Exercise instructions —
From the entries below, pull out each line where "background" appears.
»»
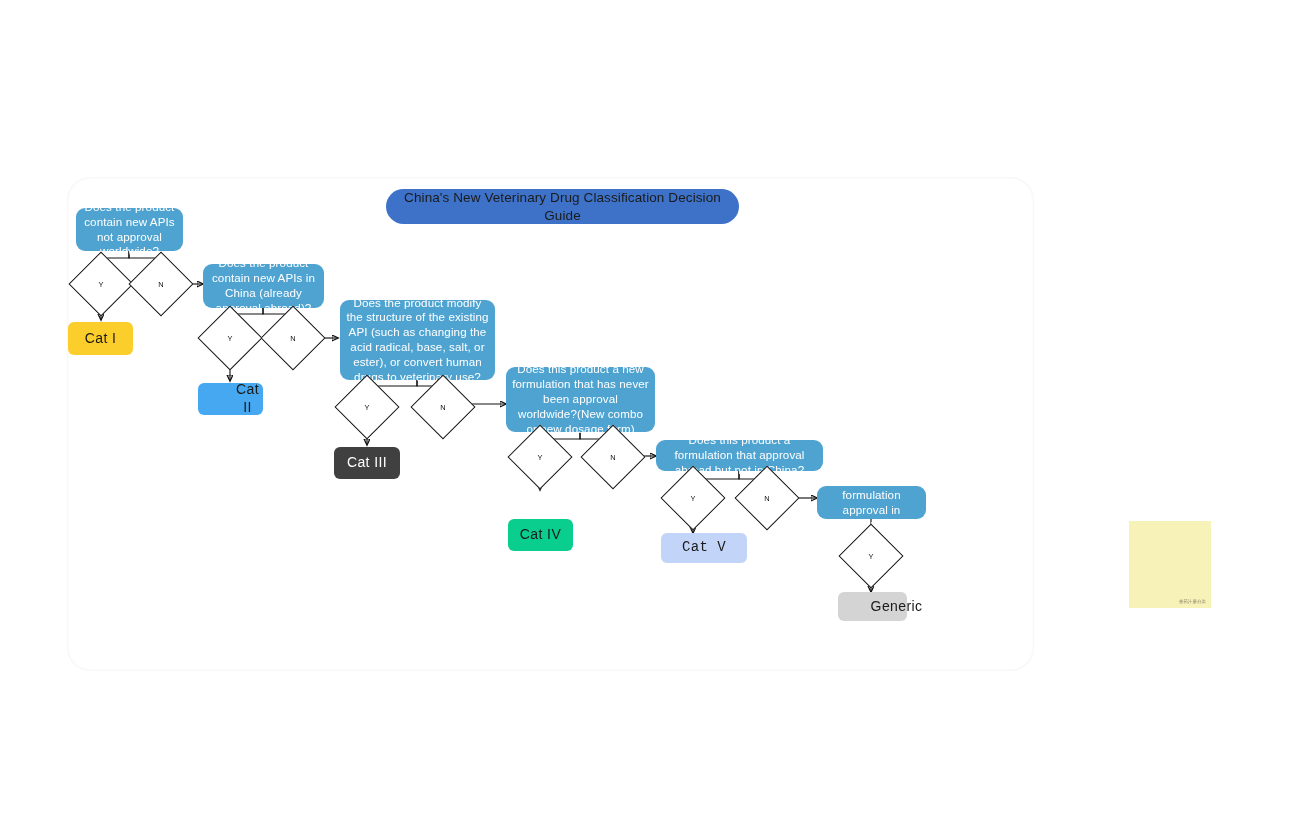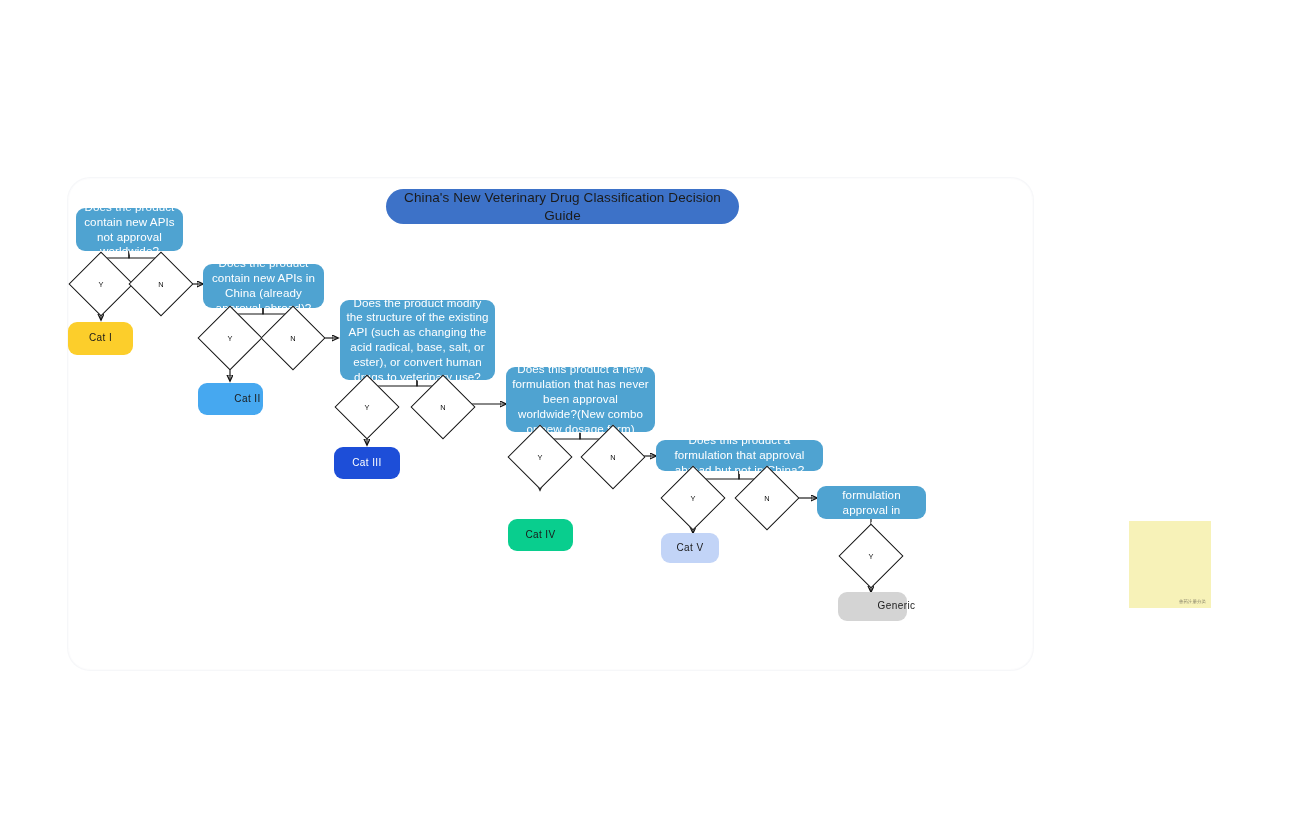--- a/index.html
+++ b/index.html
@@ -39,27 +39,28 @@
     color:#1b1b1b;
     font-size:13.5px;
   }
   .q-node{
     background:#4FA3D1;
     color:#ffffff;
     font-size:11.6px;
     padding:4px 6px;
   }
   .term-node{
-    font-size:10px;
+    font-size:14px;
     color:#1a1a1a;
     letter-spacing:.4px;
+    border-radius:6px;
   }
   .cat1{background:#FCCE2B;}
   .cat2{background:#46A8F0;}
-  .cat3{background:#1d4ed8;color:#ffffff;}
+  .cat3{background:#404040;color:#ffffff;}
   .cat4{background:#09CE8E;}
   .cat5{background:#C2D4F7;}
   .generic{background:#D4D4D4;padding-left:48px;}
 
   
   .diamond{
     position:absolute;
     z-index:5;
   }
   .diamond .dshape{
@@ -213,21 +214,21 @@
   </div>
 
   <div class="node term-node cat1" style="left:68px;top:322px;width:65px;height:33px;">Cat  I</div>
 
   <div class="node term-node cat2" style="left:198px;top:383px;width:65px;height:32px;padding-left:34px;">Cat  II</div>
 
   <div class="node term-node cat3" style="left:334px;top:447px;width:66px;height:32px;">Cat III</div>
 
   <div class="node term-node cat4" style="left:508px;top:519px;width:65px;height:32px;">Cat IV</div>
 
-  <div class="node term-node cat5" style="left:661px;top:533px;width:58px;height:30px;">Cat  V</div>
+  <div class="node term-node cat5" style="left:661px;top:533px;width:86px;height:30px;font-family:Liberation Mono, monospace;">Cat  V</div>
 
   <div class="node term-node generic" style="left:838px;top:592px;width:69px;height:29px;">Generic</div>
 
   <div class="sticky">
     <span class="stext">兽药注册分类</span>
   </div>
 
 </div>
 
 </body></html>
««
Answer to this problem —
     background:#4FA3D1;
   .cat1{background:#FCCE2B;}
   .cat2{background:#46A8F0;}
-  .cat3{background:#1d4ed8;color:#ffffff;}
+  .cat3{background:#404040;color:#ffffff;}
   .cat4{background:#09CE8E;}
   .cat5{background:#C2D4F7;}
   .generic{background:#D4D4D4;padding-left:48px;}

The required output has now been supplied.